Nuclear density analysis in microscopic images for the characterization of retinal geographic atrophy

Age-related macular degeneration (AMD) is the leading cause of irreversible blindness in industrialized countries. It is estimated that AMD affects at least 1 in 10 Hispanics. Previous reports have shown that AMD has multiple risk factors. Recently, we demonstrated that some genetic variants in the SGCD gene are involved in AMD developments, especially in early-stage (geographic atrophy, GA). Therefore, to evaluate the relationship between SGCD's absence and the loss of photoreceptors in GA, we worked with a genetically modified mouse model, SGCD deficient (Sgcd−/−) and a control mouse C57BL/6J (Sgcd+/+).

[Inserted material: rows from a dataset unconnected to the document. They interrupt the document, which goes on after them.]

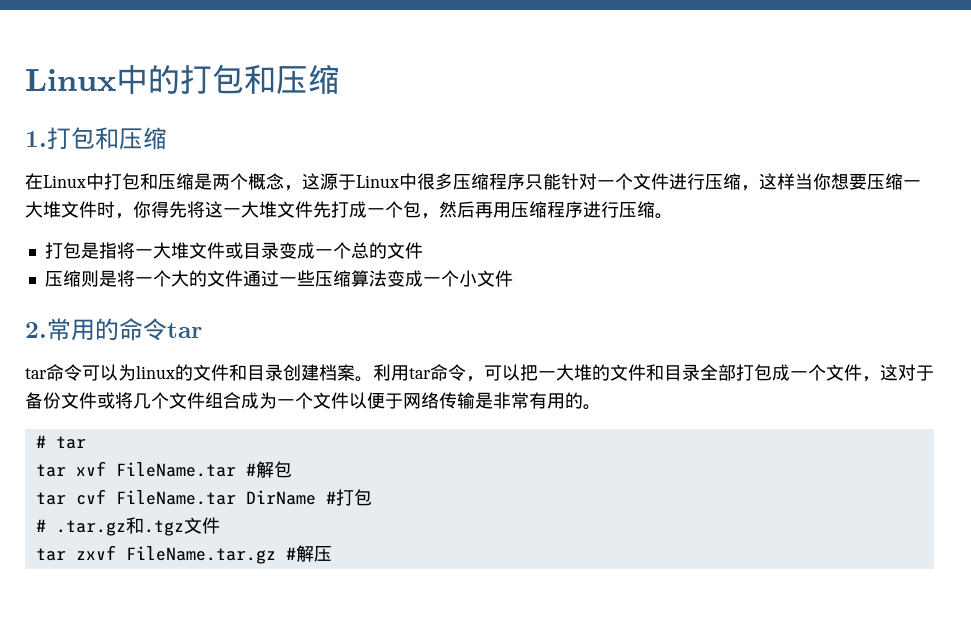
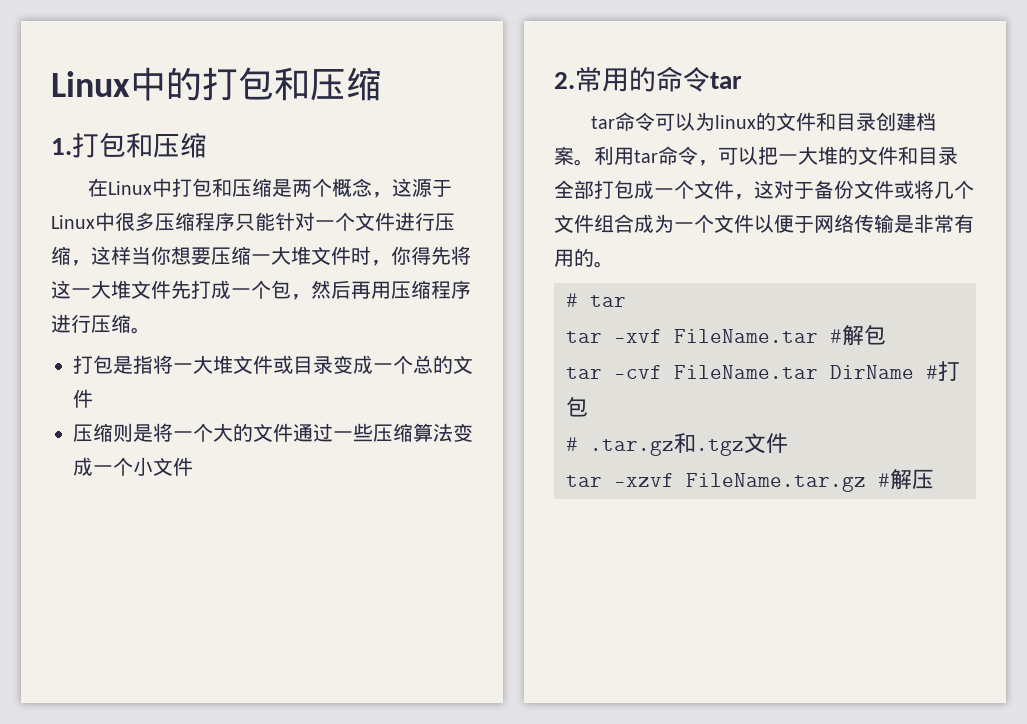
- tar xvf FileName.tar #解包
+ tar -xvf FileName.tar #解包
- tar cvf FileName.tar DirName #打包
+ tar -cvf FileName.tar DirName #打包
- tar zxvf FileName.tar.gz #解压
+ tar -xzvf FileName.tar.gz #解压

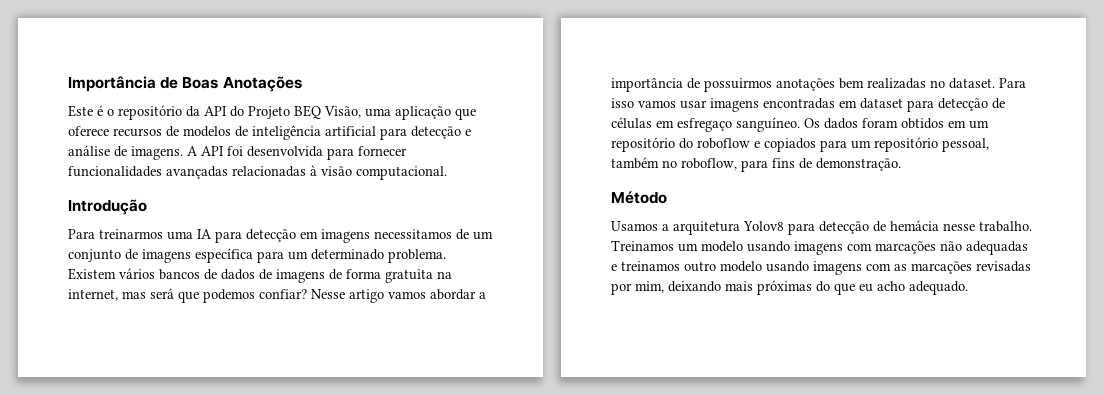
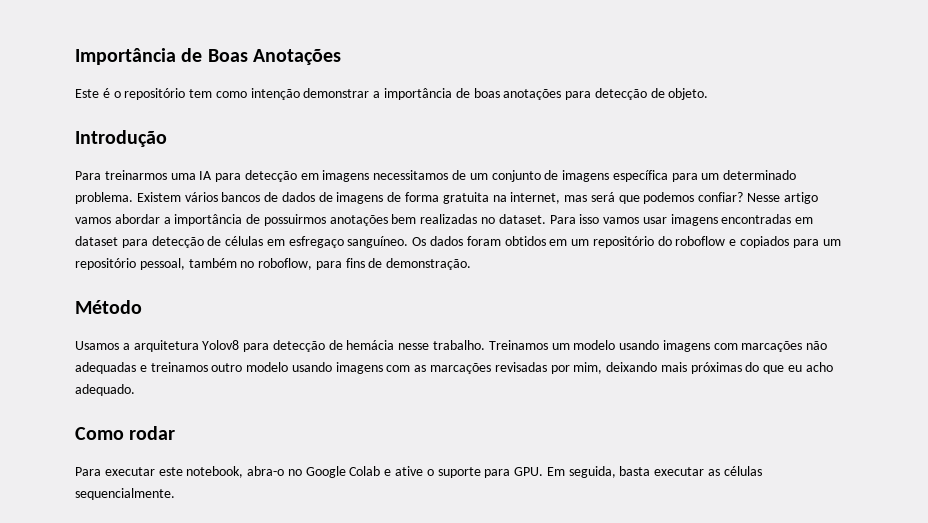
- Este é o repositório da API do Projeto BEQ Visão, uma aplicação que oferece recursos de modelos de inteligência artificial para detecção e análise de imagens. A API foi desenvolvida para fornecer funcionalidades avançadas relacionadas à visão computacional.
+ Este é o repositório tem como intenção demonstrar a importância de boas anotações para detecção de objeto.
+ Como rodar
+ Para executar este notebook, abra-o no Google Colab e ative o suporte para GPU. Em seguida, basta executar as células sequencialmente.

First, we obtained hematoxylin and eosin (H&E) retina staining microscopic images. Then, we coarsely selected the outer and inner nuclear retinal layer (ONL and INL respectively) and finally, we applied an automatic nuclei segmentation to calculate the nuclear density in each region. Our results showed that Sgcd absence does not result in photoreceptor loss, on the contrary, it promotes an increment in nuclear density by 8.7% in ONL and 20.1% in INL compared with control eyes (p = 0.0033 and p < 0.0001 respectively). This could be explained by the fact that SGCD codifies the delta-sarcoglycan protein and there is evidence that showed a relationship between the absence of this protein with the activation of a cell proliferation signaling pathway. Finally, our results show that the delta-sarcoglycan protein could play an important role in the pathogenesis of the geographic atrophy. Moreover, there are promising perspectives for the systematic approach applied for cell image analysis, as an important tool to determine the nuclear density for assessing the progression of AMD.